IN ECHOES of Oscar-nominated film Slumdog Millionaire, an Irish telecoms executive is playing a central role in bringing the game show Who Wants to be a Millionaire? to Afghanistan.
Alan Barry, who spent three years in Afghanistan helping build up the mobile phone operator Afghan Wireless, is now working to bring the game show to a sister television network in the country.
Afghan Wireless was the first mobile operator into the local market following the US invasion in 2001, and is one of four now operating a GSM network. During Barry’s time in the country, initially as sales director and eventually as chief commercial director, subscribers grew from 400,000 to 2.2 million and Afghan Wireless’s monthly revenues went from $4 million (€3.13 million) to $10 million.

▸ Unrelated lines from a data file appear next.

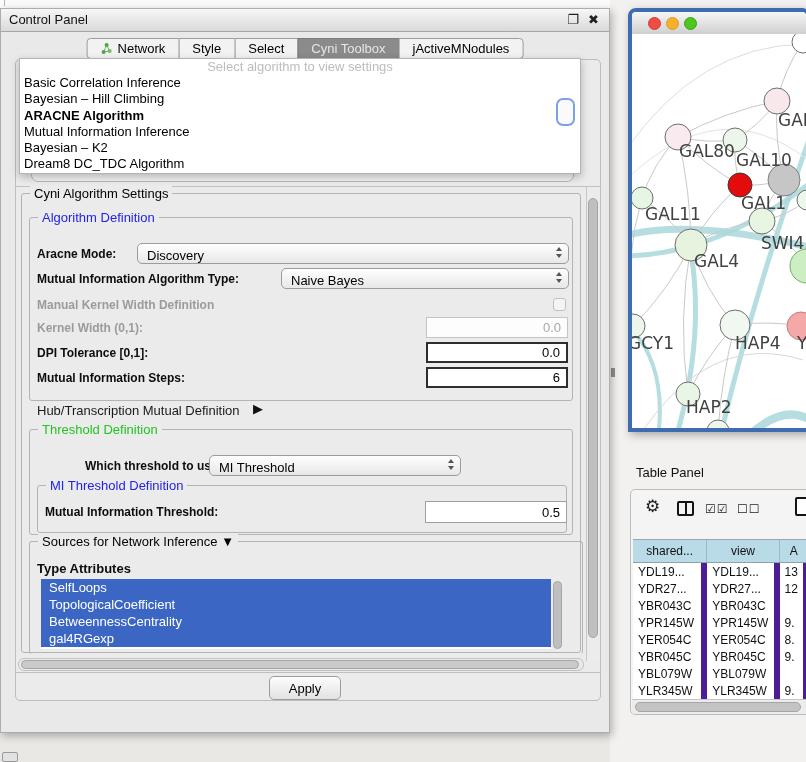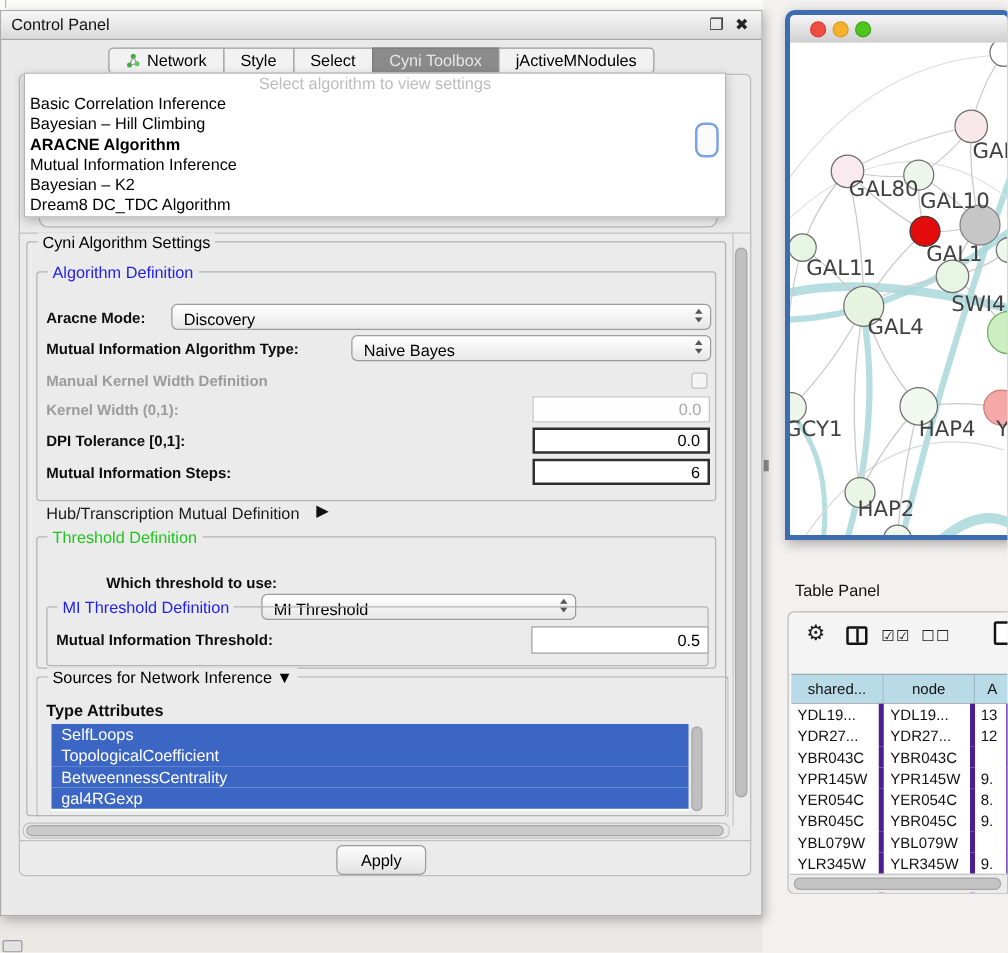"MI Threshold" div.abs { margin-top: 20px -> none }
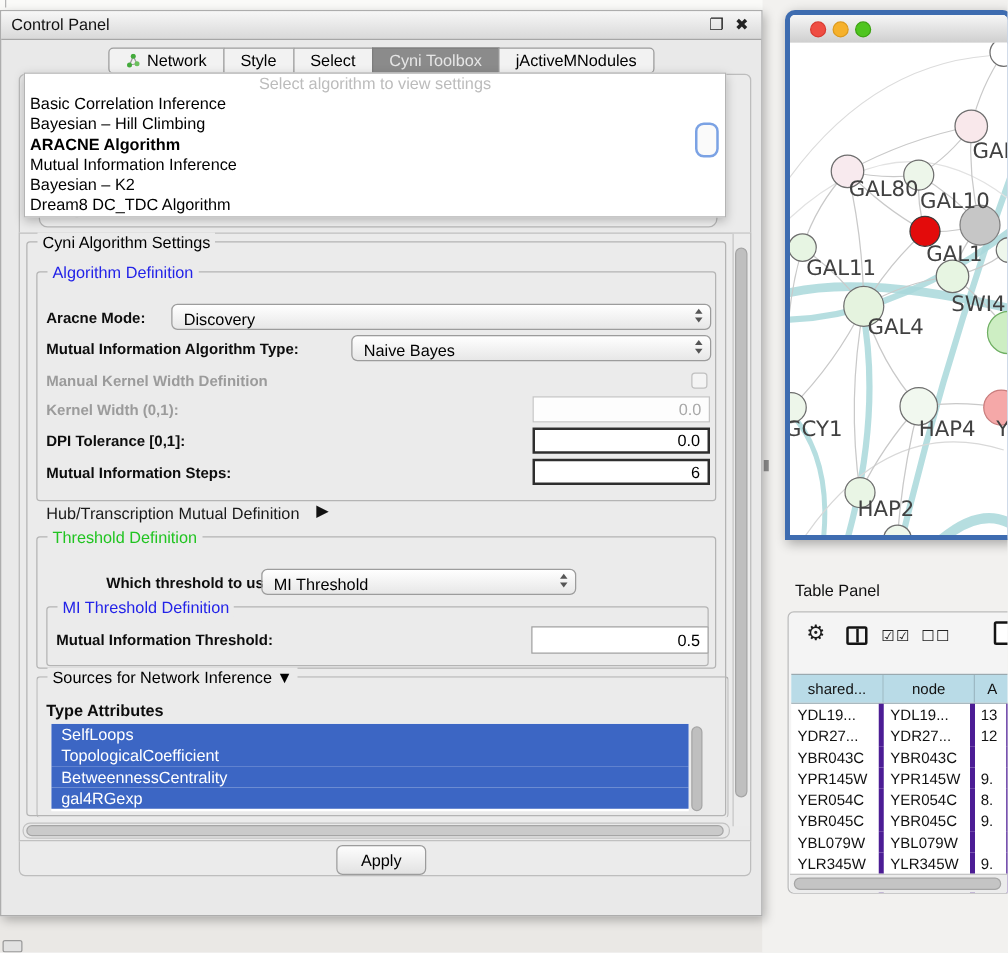"node" div.hcell { text: node -> view }
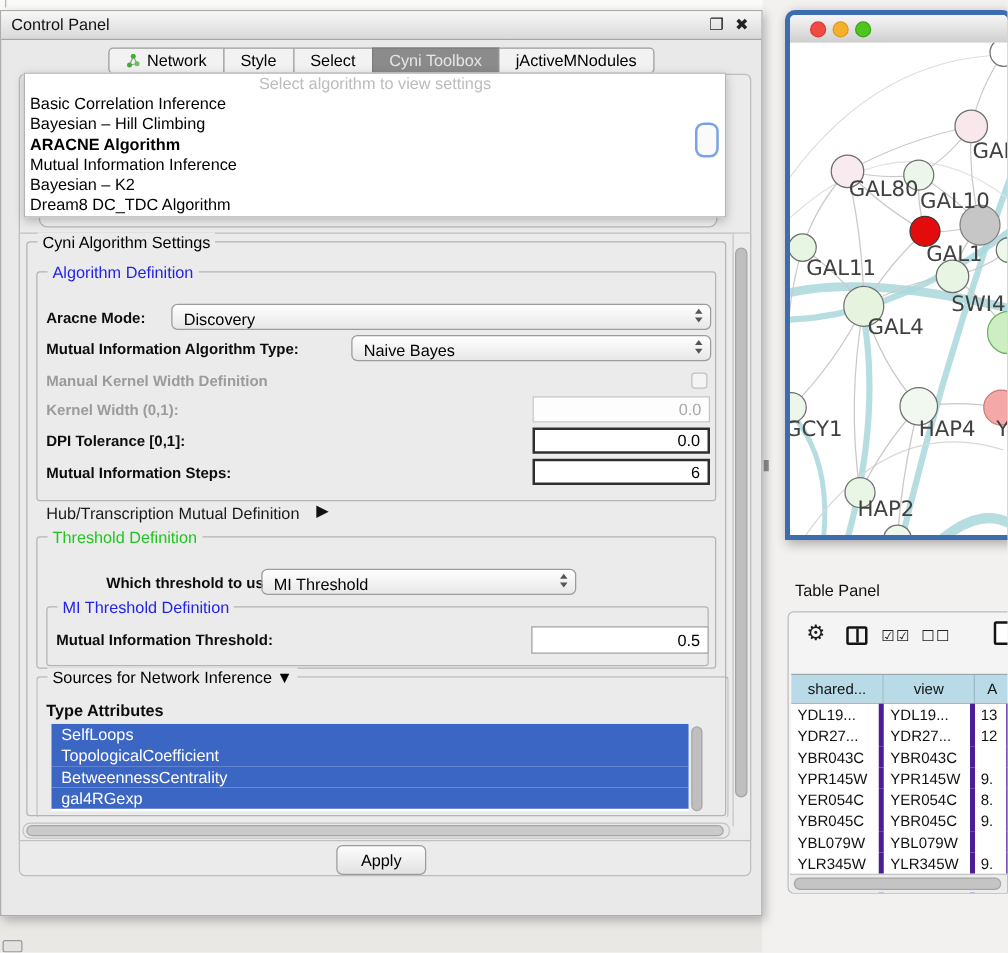"YDL19..." .tcell { border-right: 4px solid #4c1d95 -> 6px solid #4c1d95 }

Talking to Barry, it’s clear he fell in love with the country, its rugged terrain and its friendly people. Having worked in the mobile industry in Britain for several years, he jumped at the opportunity to travel to Afghanistan when the mobile network founded by Ehsan Bayat, an Afghan immigrant who had built up a number of successful businesses in the US, came calling.
Afghan Wireless has built a complete microwave backbone to support its network, which Barry says now covers all the country’s main population centres and highways. The average revenue per user is about $7. That’s low by international standards but, as Barry points out, the average monthly wage is $200.
Barry, who is Irish by birth but grew up in Britain, did a stint in the Grenadier Guards and his military training stood him in good stead during his time in Afghanistan. “When I first went out there, I travelled all the way to the Iranian border, near Farah, which is now under Taliban control,” he remembers. “I just went with a guide and a driver and carried a personal weapon.”
The worsening security situation means that when he returns to Kabul now, he sleeps with a Glock pistol beside his bed. He also made sure that he flew an Irish tricolour in the garden of his rented home in Kabul “just in case anyone thought I was British”.
Barry is currently writing a book about his experiences, entitled Tea with the Taliban, a reference he says to the fact that he always tried to engage with local leaders where Afghan Wireless was operating – regardless of their allegiances.
“We embraced the local population and used local guards rather than bringing in foreigners,” explains Barry. While he concedes that the company relied on a “massive amount of ex-pats” in its early days, they now account for less than 2-3 per cent of the total workforce.
“We purposely trained up the Afghans to take over from us,” he says.
As a result, the fledgling mobile operator did not suffer the attacks on its telecoms towers that have dogged some western-backed firms.
“By bringing it into the community, they see it as their gateway to the world,” says Barry.
He is particular proud of the impact that cheap, widely available telecoms services have had on the average Afghan. He remembers, during an early stint in the Afghan countryside, picking up a woman and her daughter who were walking 30km in freezing temperatures to make a phone call to a relative in Germany.
In the same vein, he is equally enthusiastic about the potential that winning one million afghanis (€16,500) might have in a country where the gross domestic product per capita is just $800.
“The beauty of it is that all Afghans can enter by simply sending a text message and our sister TV network will broadcast it,” says Barry.